C57BL/6-Egln1^tm1.1Fsl/J

Stock number: 023886
Research areas: Developmental Biology Research, Hematological Research, Research Tools

Description

These P294R knockin mice develop erythrocytosis and are useful in studies of erythropoiesis, the Prolyl Hydroxylase Domain protein/Hypoxia Inducible Factor pathway and physiological adaptation to hypoxic conditions.

Detailed description

The Egln1 gene encodes an oxygen sensing enzyme that regulates the activity of hypoxia inducible transcription factors (or HIF proteins) in normoxic and hypoxic conditions, enabling aerobic organisms to adapt to hypoxia. A nucleotide substitution mutation in the human gene, P317R, causes reduced enzymatic activity and has been linked to erythrocytosis. The mouse P294R mutation corresponds to the human P317R. Mice that are heterozygous for the P294R nucleotide substitution mutation are viable and fertile, but develop erythrocytosis. The mutation was confirmed by PCR analysis. Heterozygous mice develop erythrocytosis with increased spleen mass, increased red cell mass (increased hematocrit, hemoglobin, and red blood cell counts) but normal white blood cell and platelets numbers, and inappropriately normal serum levels of erythropoietin. Homozygotes are not viable.

Development

The C57BL/6 bacterial artificial chromosome (BAC) clone RP23-356I16 containing was modified by a minitargeting vector to insert the P249R nucleotide substitution. DNA from the modified BAC clone was used as the source for a targeting vector that also contained a loxP site flanked NEO cassette. This targeting vector was used to insert the P294R knockin mutation into exon 2. The construct was electroporated into C57BL/6 derived embryonic stem (ES) cells (Caliper Life Sciences). Correctly targeted ES cells were injected into C57BL/6 blastocysts. The resulting male chimeric animals were bred to C57BL/6 mice. The mice were then bred to C57BL/6-Gt(ROSA)26Sor^{tm16(Cre)Arte} mice to remove the selection cassette. Additional crossing with C57BL/6 mice was completed to breed out the Gt(ROSA)26Sor^{tm16(Cre)Arte} allele.
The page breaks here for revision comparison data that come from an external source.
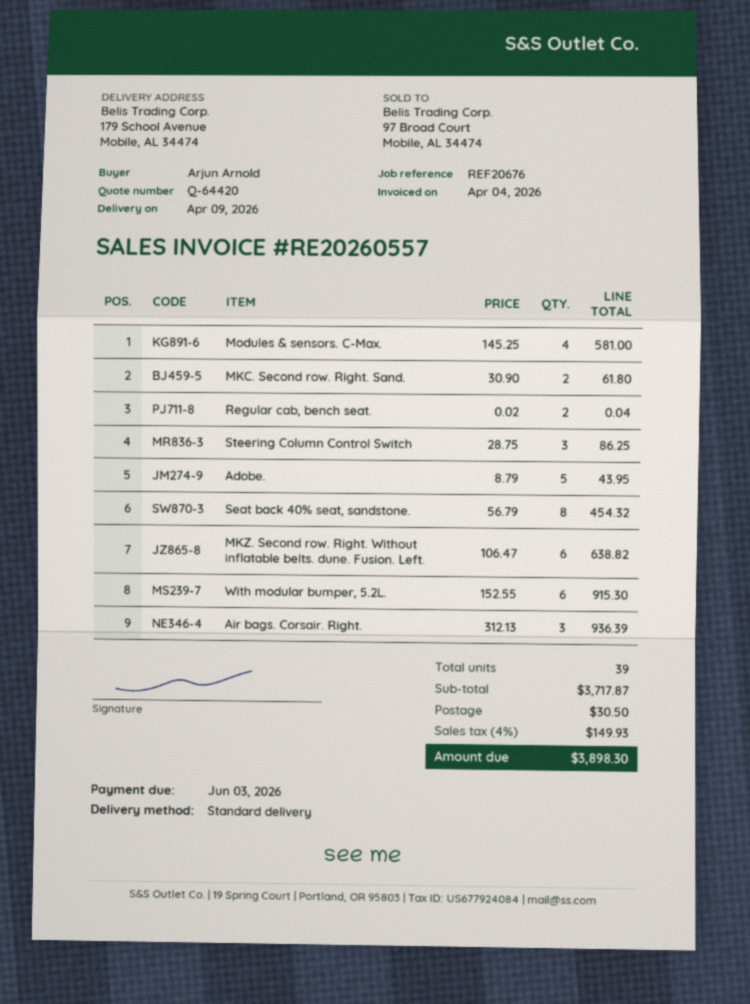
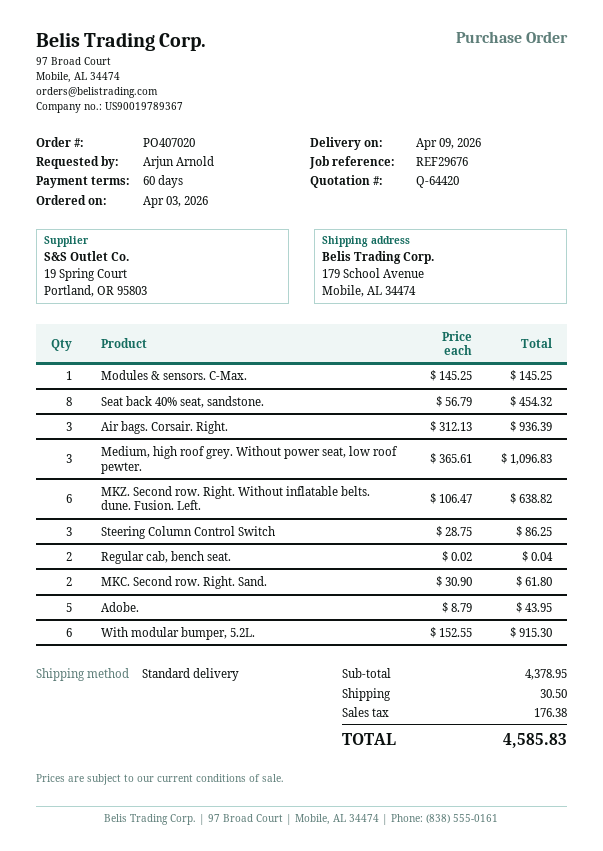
reference: REF20676 -> REF29676
Modules & sensors. C-Max.: 4 x 145.25 = 581.00 -> 1 x 145.25 = 145.25
Medium, high roof grey. Without power seat, low roof pewter.: none -> 3 x 365.61 = 1096.83
subtotal: 3717.87 -> 4378.95
tax: 149.93 -> 176.38
total: 3898.30 -> 4585.83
Upon arrival at The Jackson Laboratory, the mice were crossed to C57BL/6J (Stock No. 000664) at least once to establish the colony.

Allele

Symbol: Egln1^tm1.1Fsl
Name: targeted mutation 1.1, Frank Lee
MGI accession ID: MGI:5521374
Generation method: Targeted
Synonyms: Phd2^P294R
Marker symbol: Egln1
Marker name: egl-9 family hypoxia-inducible factor 1
Marker synonyms: C1orf12; ECYT3; HALAH; Hif-p4h-2; HIFPH2; HIF-PH2; HPH2; HPH-2; ORF13; PHD2; PHD-2; SM20; SM-20; ZMYND6
Chromosome: 8
Strain of origin: C57BL/6
Molecular note: The C57BL/6 bacterial artificial chromosome (BAC) clone RP23-356I16 containing genomic DNA from exons 2-4 of the Egln1 gene was modified to insert a P249R nucleotide substitution in exon 2 using a minitargeting vector. The final targeting vector contained a 6.9 kb 5' arm containing exon 2 with the P249R nucleotide substitution, a loxP-flanked neomycin selection cassette and a 4.1 kb 3' arm. The presence of the P249R mutation was confirmed by sequencing. The neomycin resistance cassette was removed by cre-mediated recombination using mice carrying the Gt(ROSA)26Sor^{tm16(cre)Arte} allele.